I just saw Sydney Poitier's film Lilies of the Field. I honestly can't figure out how it survived the studio system in 1963, the year in which I was born. It's got none of the typical requisites. It's a rather thin plot. There's no romance ... and I suspect there was when the screenplay was first written.
Perhaps my ability to read subtext is subpar, but I cannot understand why Poitier's character takes the actions he does. He stays to help the nuns build a chapel ... for WHAT reason? He tolerates the unkind actions of the Prioress ... for what reason? Because he's a masochist at heart?
The only thing I really liked about the film was the faith theme: that carried a real payoff. Unfortunately, the lack of complexity in the music (an a cappella version of the black spiritual, "Amen") was annoyingeven to me.
But hey, Poitier got an Oscar nom because of the role, so it must be a good film, right?
Am I angry?

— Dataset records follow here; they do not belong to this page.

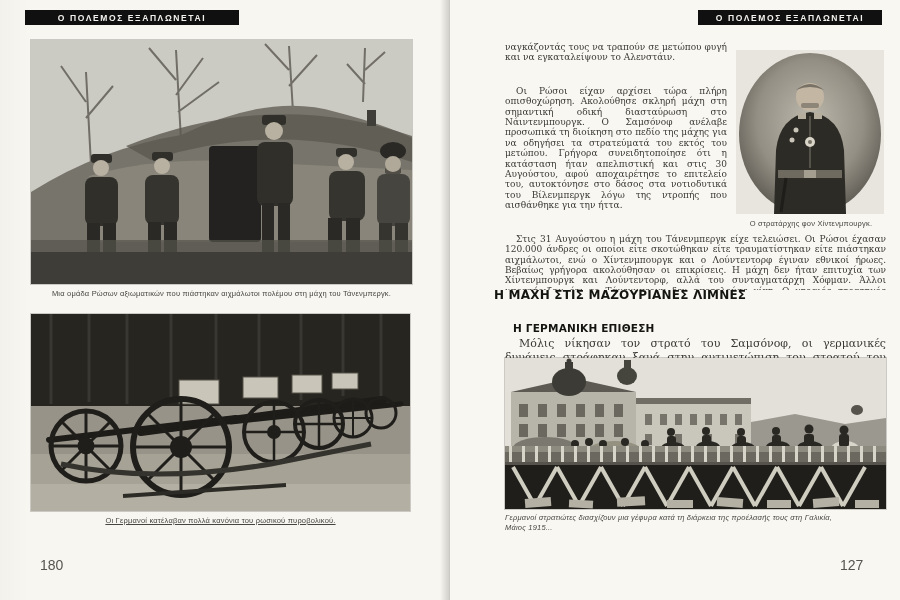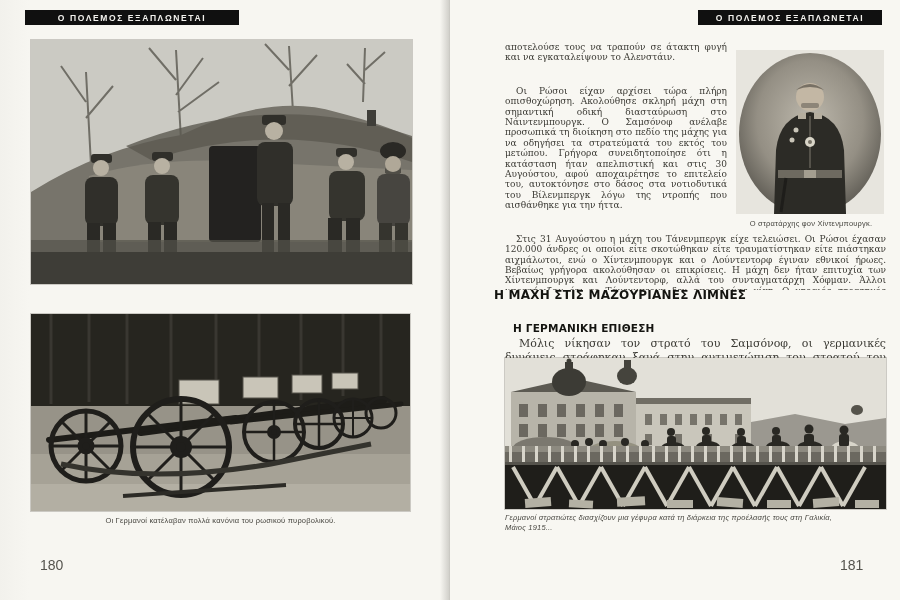--- a/index.html
+++ b/index.html
@@ -217,7 +217,7 @@
         </svg>
         <div class="pcap">Ο στρατάρχης φον Χίντενμπουργκ.</div>
       </div>
-      <p>αποτελούσε τους να τραπούν σε άτακτη φυγή και να εγκαταλείψουν το Αλενστάιν.</p>
+      <p>ναγκάζοντάς τους να τραπούν σε μετώπου φυγή και να εγκαταλείψουν το Αλενστάιν.</p>
       <p class="indent">Οι Ρώσοι είχαν αρχίσει τώρα πλήρη οπισθοχώρηση. Ακολούθησε σκληρή μάχη στη σημαντική οδική διασταύρωση στο Νάιντενμπουργκ. Ο Σαμσόνοφ ανέλαβε προσωπικά τη διοίκηση στο πεδίο της μάχης για να οδηγήσει τα στρατεύματά του εκτός του μετώπου. Γρήγορα συνειδητοποίησε ότι η κατάσταση ήταν απελπιστική και στις 30 Αυγούστου, αφού αποχαιρέτησε το επιτελείο του, αυτοκτόνησε στο δάσος στα νοτιοδυτικά του Βίλενμπεργκ λόγω της ντροπής που αισθάνθηκε για την ήττα.</p>
       <p class="indent">Στις 31 Αυγούστου η μάχη του Τάνενμπεργκ είχε τελειώσει. Οι Ρώσοι έχασαν 120.000 άνδρες οι οποίοι είτε σκοτώθηκαν είτε τραυματίστηκαν είτε πιάστηκαν αιχμάλωτοι, ενώ ο Χίντενμπουργκ και ο Λούντεντορφ έγιναν εθνικοί ήρωες. Βεβαίως γρήγορα ακολούθησαν οι επικρίσεις. Η μάχη δεν ήταν επιτυχία των Χίντενμπουργκ και Λούντεντορφ, αλλά του συνταγματάρχη Χόφμαν. Άλλοι υποστήριξαν ότι το Τάνενμπεργκ δεν αποτελούσε νίκη. Ο γηραιός στρατηγός παραδέχτηκε αργότερα: «Δεν έχω ιδέα ποιος ευθύνεται για τη νίκη στο Τάνενμπεργκ, αλλά ένα είναι βέβαιο —εάν είχαμε χάσει, εγώ θα ήμουν υπαίτιος».</p>
     </div>

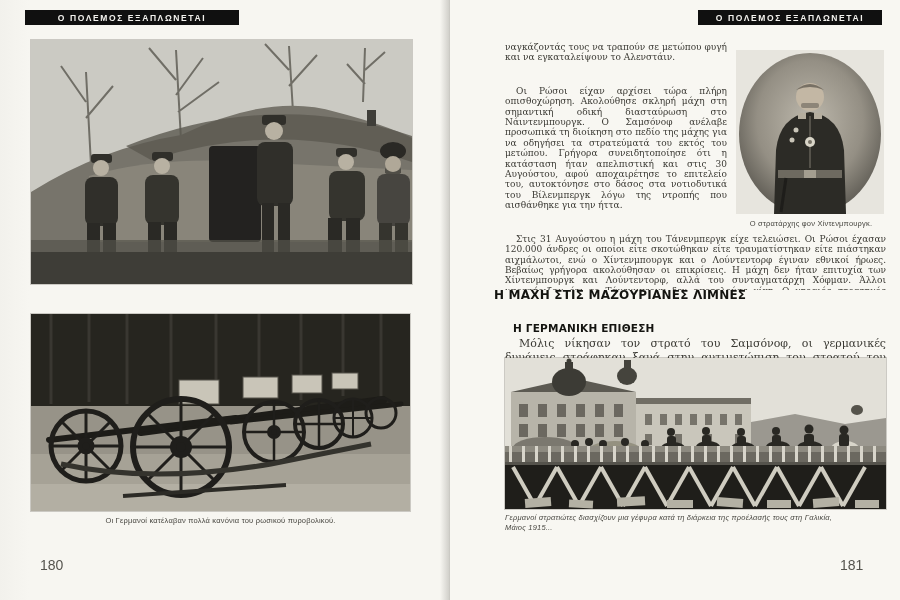--- a/index.html
+++ b/index.html
@@ -103,6 +103,7 @@
         <rect x="0" y="212" width="381" height="32" fill="#3e3d37"></rect>
       </svg>
     </figure>
+    <div class="caption cap-center" style="left:31px;top:289px;width:381px;">Μια ομάδα Ρώσων αξιωματικών που πιάστηκαν αιχμάλωτοι πολέμου στη μάχη του Τάνενμπεργκ.</div>
 
     <figure class="photo-frame" style="left:31px;top:314px;width:379px;height:197px;">
       <svg viewBox="0 0 379 197" preserveAspectRatio="none">

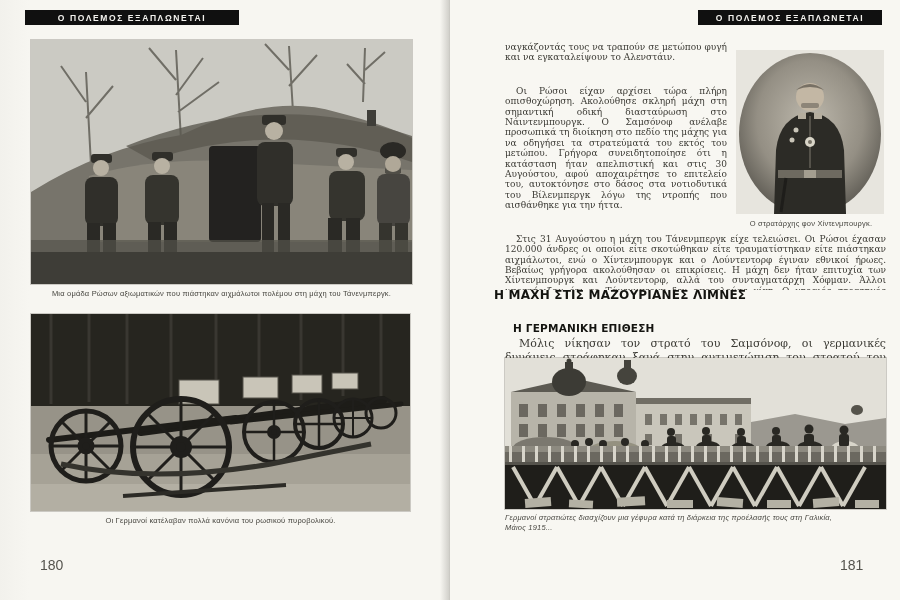--- a/index.html
+++ b/index.html
@@ -174,7 +174,7 @@
         <line x1="92" y1="182" x2="255" y2="171" stroke="#2c2b26" stroke-width="4"></line>
       </svg>
     </figure>
-    <div class="caption cap-center" style="left:31px;top:516px;width:379px;">Οι Γερμανοί κατέλαβαν πολλά κανόνια του ρωσικού πυροβολικού.</div>
+    <div class="caption cap-center" style="left:31px;top:516px;width:379px;text-decoration:underline;">Οι Γερμανοί κατέλαβαν πολλά κανόνια του ρωσικού πυροβολικού.</div>
 
     <div class="pagenum pn-left">180</div>
   </div>

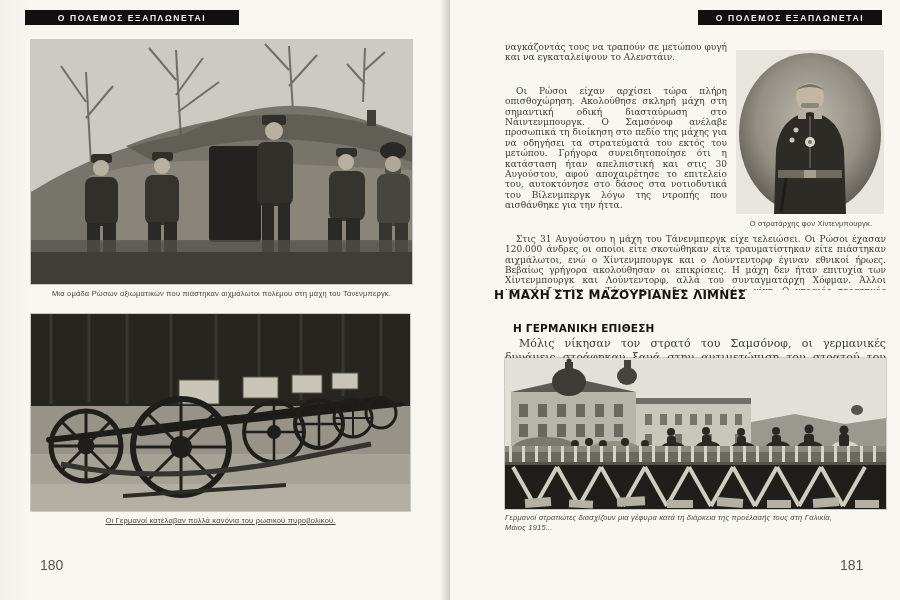--- a/index.html
+++ b/index.html
@@ -368,7 +368,7 @@
     </figure>
     <div class="caption cap-italic" style="left:55px;top:513px;width:345px;">Γερμανοί στρατιώτες διασχίζουν μια γέφυρα κατά τη διάρκεια της προέλασής τους στη Γαλικία, Μάιος 1915...</div>
 
-    <div class="pagenum pn-right">181</div>
+    <div class="pagenum pn-right">127</div>
   </div>
 </div>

Hmm. Am I? I don't know. I'll figure it out and let you know what I eventually think. Do I feel betrayed by the Oscar stamp of approval? Yes, I think so.
Perhaps what makes me so mad is the politics behind the film: no, we can't let Sydney fall in love with a white girl, so we'll do the film without the necessary love motivation.
The racism in the film is fairly obvious now, but back then, I suppose, it was a real feather in the cap of Poitier. Did the racism in society prevent the writers from telling the real story? Maybe that's what annoys me.
And I know people who would love this film. That's scary.